I wrote recently about the importance of the “who” in the planning and creation of your internal comms, about the significance of knowing your audience so that you can contextualise the messages to help them to land and to matter. And before that, I wrote about how empathy is an important quality for those wanting to be a better leader.
These things clearly overlap hugely. To effectively consider the who along with the desired outcomes of your comms essentially requires empathy.
Before you start to construct your message, you need to know what you want your people to think, feel and do as a direct result of them.
If this is all a relatively new (or alien) concept to you, or you are coming out of the hellish crunch of Covid and its effects on your people and your business and are looking to take stock and move forward in the right direction with your best foot forward, perhaps the first thing to consider is how your current comms are received. Here comes the empathy again: how do you think your people feel about them? What words would they use to describe them? If you don’t know, I strongly encourage you to find out. A full, external health check is the most thorough and robust way to do this, but you could also employ some carefully constructed interactive feedback sessions to gauge how your people are feeling.
One thing we have hopefully all learnt from the past 14 months or so is that we can’t generalise, and we can’t judge others’ situations, experiences and feelings by our own.
Some have been locked down alone, others with young children and the need for home-schooling, some dealing with loved ones’ illnesses or worse, some with new and ongoing financial worries… the list is endless and the combinations and permutations countless. As leaders, we need to understand and be sympathetic and sensitive to this diversity of experience.
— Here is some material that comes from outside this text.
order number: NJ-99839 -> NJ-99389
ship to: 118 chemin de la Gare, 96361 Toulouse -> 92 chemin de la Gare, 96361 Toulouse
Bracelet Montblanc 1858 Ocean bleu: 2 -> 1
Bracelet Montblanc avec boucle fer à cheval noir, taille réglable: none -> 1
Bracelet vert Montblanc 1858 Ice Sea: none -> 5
And right now, we need to remember that, whilst things are starting to look a little rosier for many of us, some will still be dealing with situations considerably tougher than they were pre-pandemic.
Take Covid out of the equation altogether, as if it never existed (now, wouldn’t that be nice?), and this level of empathy and understanding would still be hugely beneficial to internal comms. Of course, a CEO can’t possibly know the personal situation of all employees, and each comms can’t be personalised to each worker, but comms that are written with smaller groups of recipients in mind, and that cater to the different needs and circumstances of different populations can work wonders in building trust and respect.
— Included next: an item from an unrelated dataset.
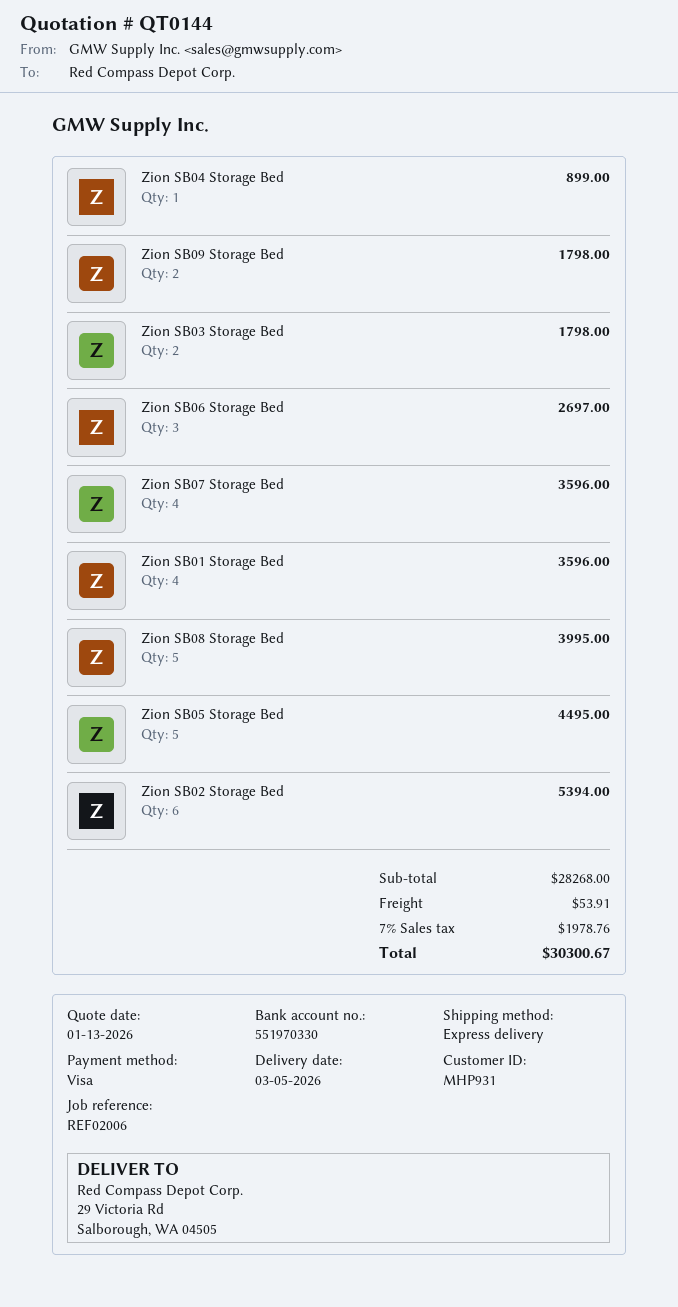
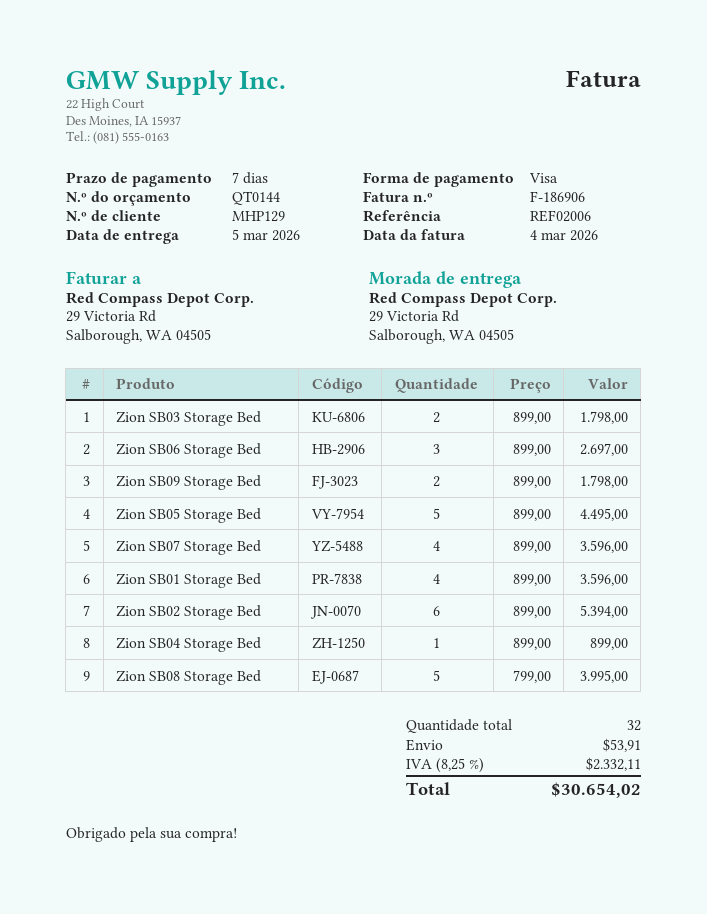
customer number: MHP931 -> MHP129
tax: 7% = 1978.76 -> 8.25% = 2332.11
total: 30300.67 -> 30654.02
This doesn’t all have to be as arduous or time-consuming as it first appears. Sending messages via multiple platforms to allow employees to access the comms at a time and in a way that’s convenient for them is a great start. Sharing the spotlight within your comms and including content from a broad spectrum of different employees from different levels and departments can also help with engagement as well as inclusivity and diversity. Engaging video content can be so powerful, injecting a personal touch that the written word struggles with and allowing for more relatability and warmth. And asking for feedback after key messages shows humility, a willingness to learn and a sincere interest in the feelings of those on the receiving end.
Finally, remember that, as leaders, showing humanity, humility, and good humour is not showing weakness. Showing vulnerability makes us more relatable and can open up better connections with our people. Not too long ago, I supported with video comms from a site director who was sharing personal experiences of difficult times and the survival techniques used to get through these. Rather than eroding their authority or undermining their influence, it acted only to inspire and reassure. It was received with warmth and respect from the audience, and this was reflected in their immediate feedback.